Si les outils d'enseignement et de formation sont là, tout comme la dimension éducative, les activités sont conditionnées par des obligations, avec sanctions en cas de manquement. « L'accompagnement vers l'autonomie, en tant que possibilité, pour un adolescent, d'analyser, de comprendre et de choisir de manière responsable les règles auxquelles il accepte de se soumettre, disparaît derrière un objectif plus réduit d'insertion sociale », déplore le rapport d'activité (p.117).

 

 

Feuille de papier,  appelée « drapeau », glissée à la porte d'une cellule pour solliciter un surveillant

(© G. Korganow pour le CGLPL.)

 

 

Par ailleurs, l'accès à internet est interdit dans ces établissements pénitentiaires pour mineurs, et limité au sein des centres éducatifs fermés (CEF). Dans ces derniers, d'ailleurs, l'usage qui en est fait par les mineurs est « pertinent ». Pour les CEF comme les EPM, l'accès aux documents (journaux et revues) est limité, ce que déplore le Contrôleur général.

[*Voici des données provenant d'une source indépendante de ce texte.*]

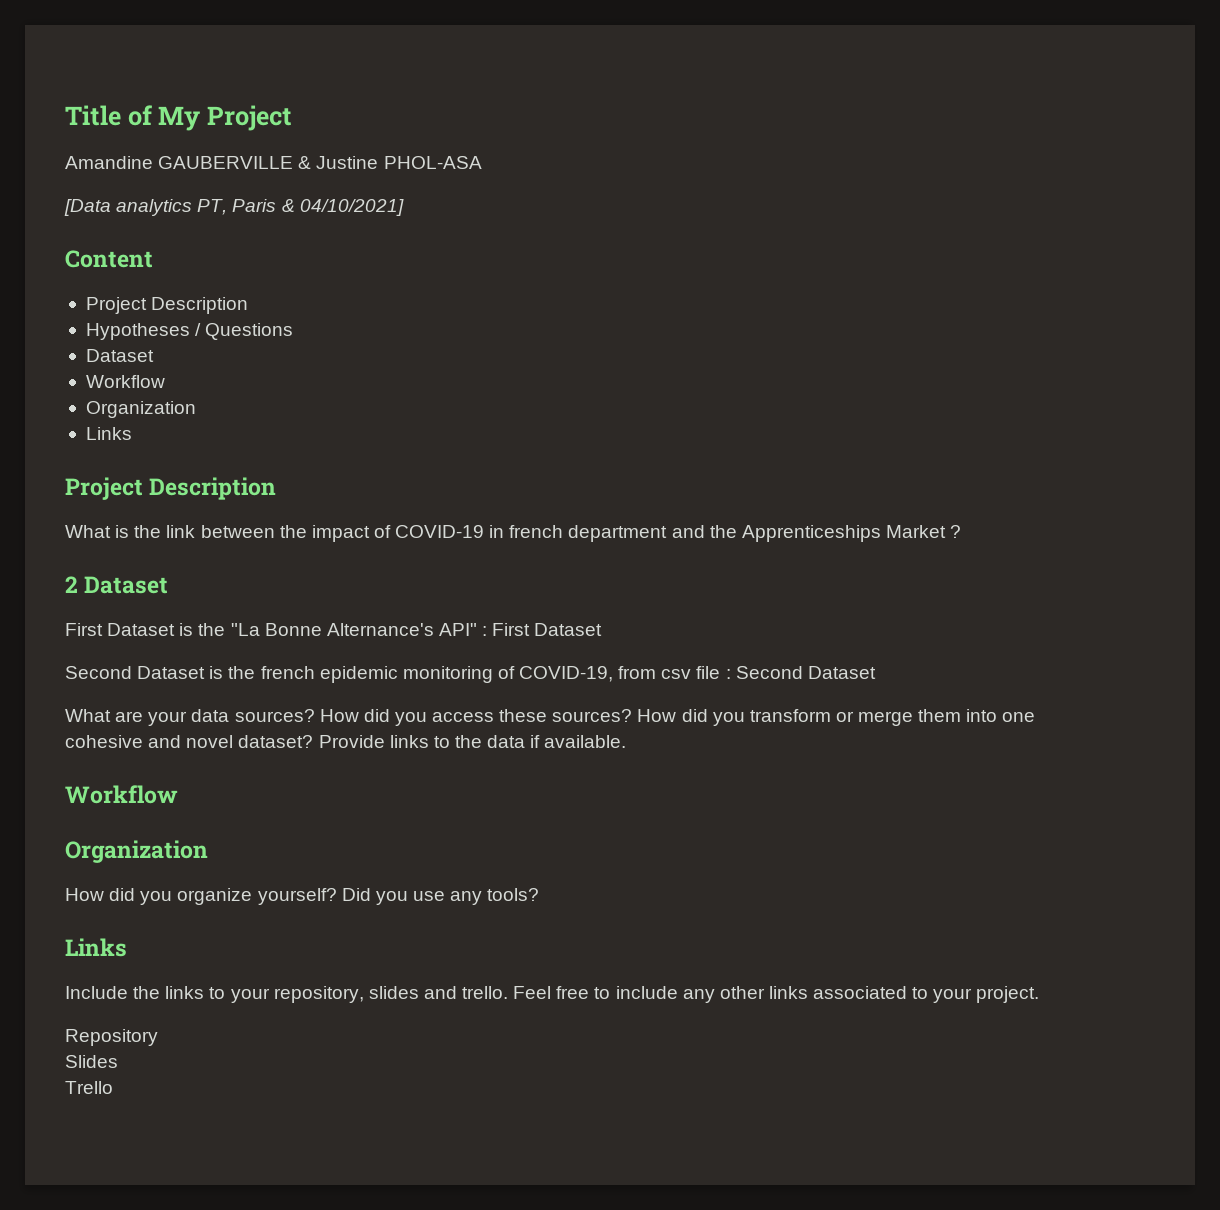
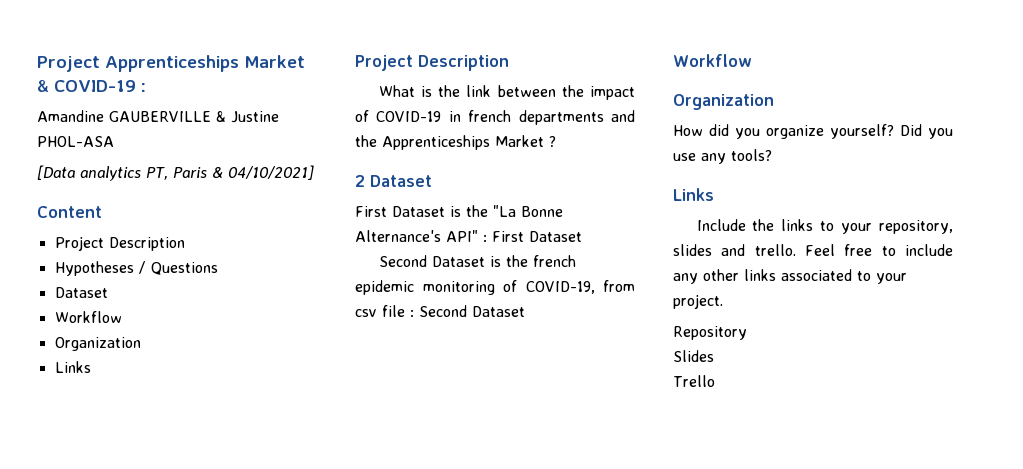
[65,105,292,131] Title of My Project -> [37,55,305,72] [37,80,146,92] Project Apprenticeships Market & COVID-19 :
[568,525,668,542] department -> [518,110,604,125] departments
[65,709,1036,726] [65,735,627,748] // What are your data sources? How did you access these sources? How did you transform or merge them into one cohesive and novel dataset? Provide links to the data if available. -> (525, 311) none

Ce type d'initiatives (accès à internet et à la presse) mériterait d'être étendu dans tous les établissements accueillant des mineurs ; il devrait être associé à des interventions éducatives de nature à éveiller l'esprit critique face aux médias et, plus généralement, à favoriser l'accès au droit et à la citoyenneté. Plus largement, la connaissance de ses droits est, sans conteste, l'un des outils essentiels de l'autonomie et ne saurait se réduire, comme c'est trop souvent le cas, à la communication du règlement intérieur et du livret d'accueil. (p.126)

Comme le note le Contrôleur, l'accès à la culture, notamment écrite, constitue un bon moyen de canaliser les jeunes, notamment au sein des centres éducatifs fermés. « Un établissement a installé, à l'étage des chambres, un salon-bibliothèque permettant aux plus matures, ou aux plus anxieux, de bénéficier d'une plage d'autonomie avant le sommeil. Les éducateurs ou veilleurs de nuit n'hésitent pas à discuter avec un mineur dont l'état le nécessite » détaille le rapport (p.129). Des aménagements absents des établissements pénitentiaires pour mineurs, où la télévision les accompagne souvent seule jusqu'au sommeil.